Claudia: I wanted to ask you as well about the Forces for Change and the message that it was giving everybody and the platform to speak out and have a voice outside of your ballet career. Is that something that you take seriously, having a sort of voice for activism and a force for change?
Francesca: I suppose I didn’t even do an interview for a sort of newspaper or a magazine until I was a soloist. And, first of all, I always found it strange how they always wanted to bring up me being mixed race and it always threw me a bit. Since Forces for Change and all the events that have happened in the last few months, the tragic events, I’ve realized that I didn’t understand how much other people needed to see me here. Now I see the importance behind it and so, I now feel more that if I didn’t stand here and speak about these things I wouldn’t feel right about myself. So, I feel like I’ve really shifted on a lot.
Claudia: What better advocate and passionate representation could they have than in you? I want to know, I know you can’t plan something definitely, but a lot of people have been asking, will you perform over Christmas if you can?
Francesca: Definitely, you know, we are determined to make Christmas shows happen, for sure. So, however we’re going to do that, we will.
Claudia: Well look, we’re so, so grateful to you for giving us your time this evening and you are an absolute inspiration, a complete superstar, we’re so grateful to you for being part of our holiday campaign and we wish you every bit of luck for everything opening up again and the hopeful news about the vaccine and a return to some normality. We hope!

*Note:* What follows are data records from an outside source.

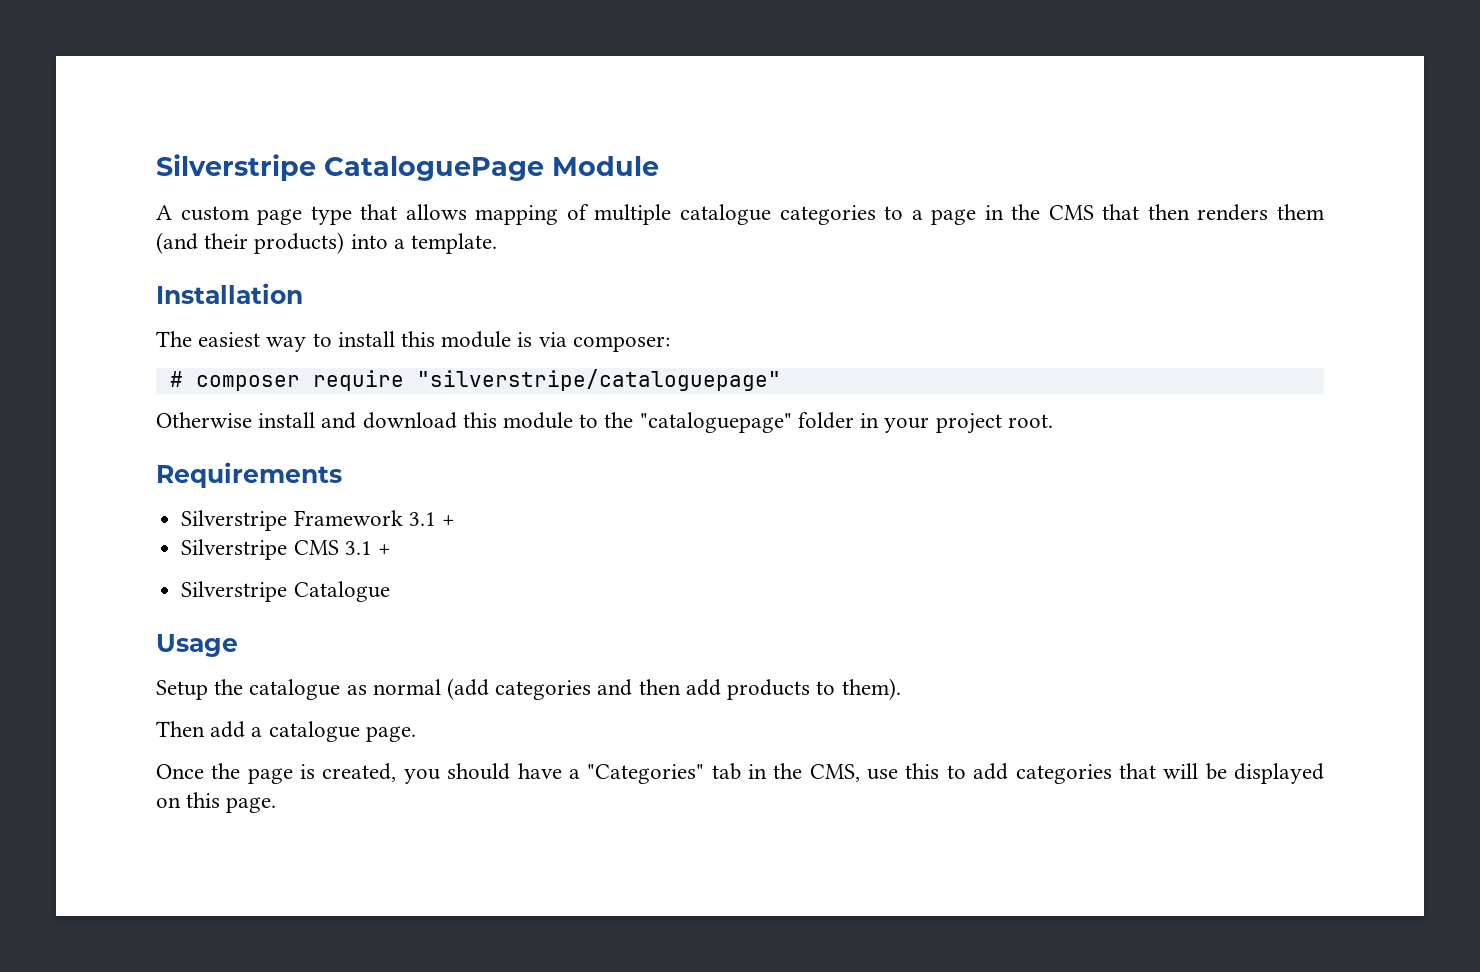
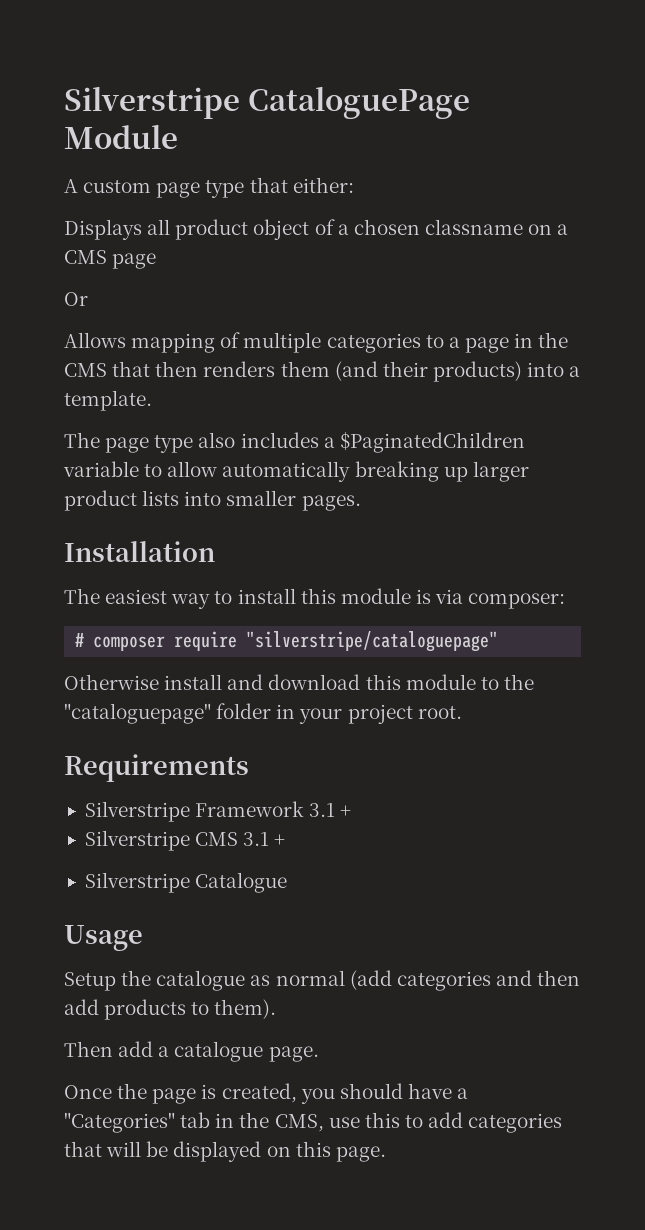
[405,204,467,220] allows -> [292,177,354,193] [64,219,569,240] [64,250,157,269] [64,292,88,306] [64,332,126,348] either: // Displays all product object of a chosen classname on a CMS page // Or // Allows
[679,204,771,225] catalogue -> (322, 342) none
(498, 243) none -> [64,432,525,453] [63,461,529,482] [64,490,361,511] // The page type also includes a $PaginatedChildren variable to allow automatically breaking up larger product lists into smaller pages.

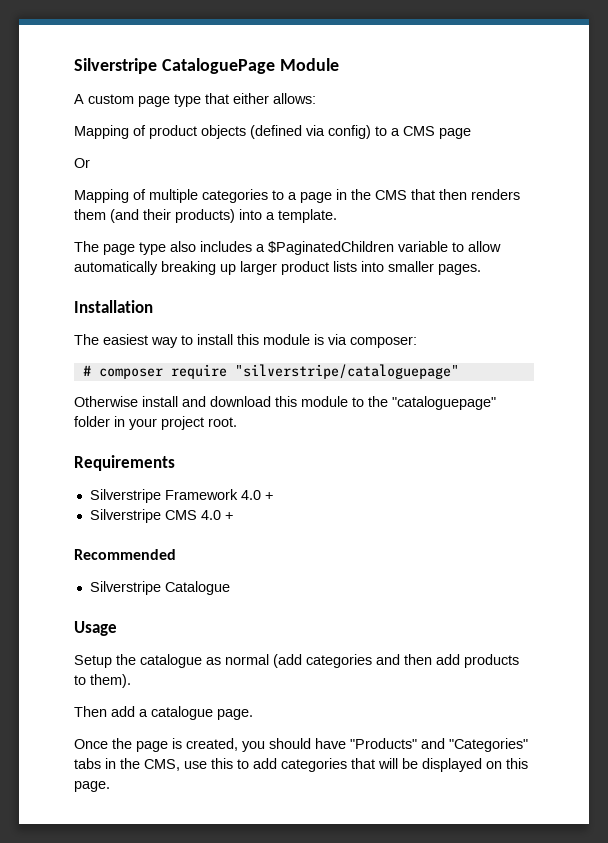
[292,177,354,193] [64,219,553,240] either: // Displays all product object of a chosen classname on -> [233,93,316,104] [74,125,387,139] either allows: // Mapping of product objects (defined via config) to
[64,332,216,353] Allows mapping -> [74,189,129,203] Mapping
[309,803,336,817] 3.1 -> [240,490,261,500] 4.0
[243,832,286,846] 3.1 + -> [200,510,233,520] [74,549,176,560] 4.0 + // Recommended
[457,1088,469,1099] [64,1112,211,1133] a "Categories" tab -> [350,738,528,752] [74,758,101,769] "Products" and "Categories" tabs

Francesca: I hope so too! It was lovely to speak to you. Thank you!
Moira Rose is my hero.
Sharing her love of ballet
I suppose what’s lovely is that’s what sort of introduced me to ballet, was watching these ballet videos, I hadn’t seen a live show yet. In a kind of way that’s hopefully what we’re doing now, even though we can’t come to the theatre, I hope maybe… If someone who’s maybe never been to The Royal Opera House or seen a ballet has been able to catch one of the live streams, maybe they will come when they can. I love that thought.
Getting to relax
When lockdown happened, we were one week away from the pair of us together doing our debut in Swan Lake. For a ballerina, it’s one of the most iconic roles you can sort of add to your list of roles, and it’s one of the most physically demanding. I think as dancers, we’re always sort of being really hard on ourselves. We’re always thinking ‘oh, I didn’t work hard enough today, I need to work more on this tomorrow.’ There’s kind of always a sense of… not guilt but almost ‘I should be working harder, I should be doing more to be better,’ all the time. And, all that was sort of taken away so we, I could literally sit in my pajamas and I had none of those other feelings. I could just sit there and go ‘yeah, this is what I, this is the only thing I can do.’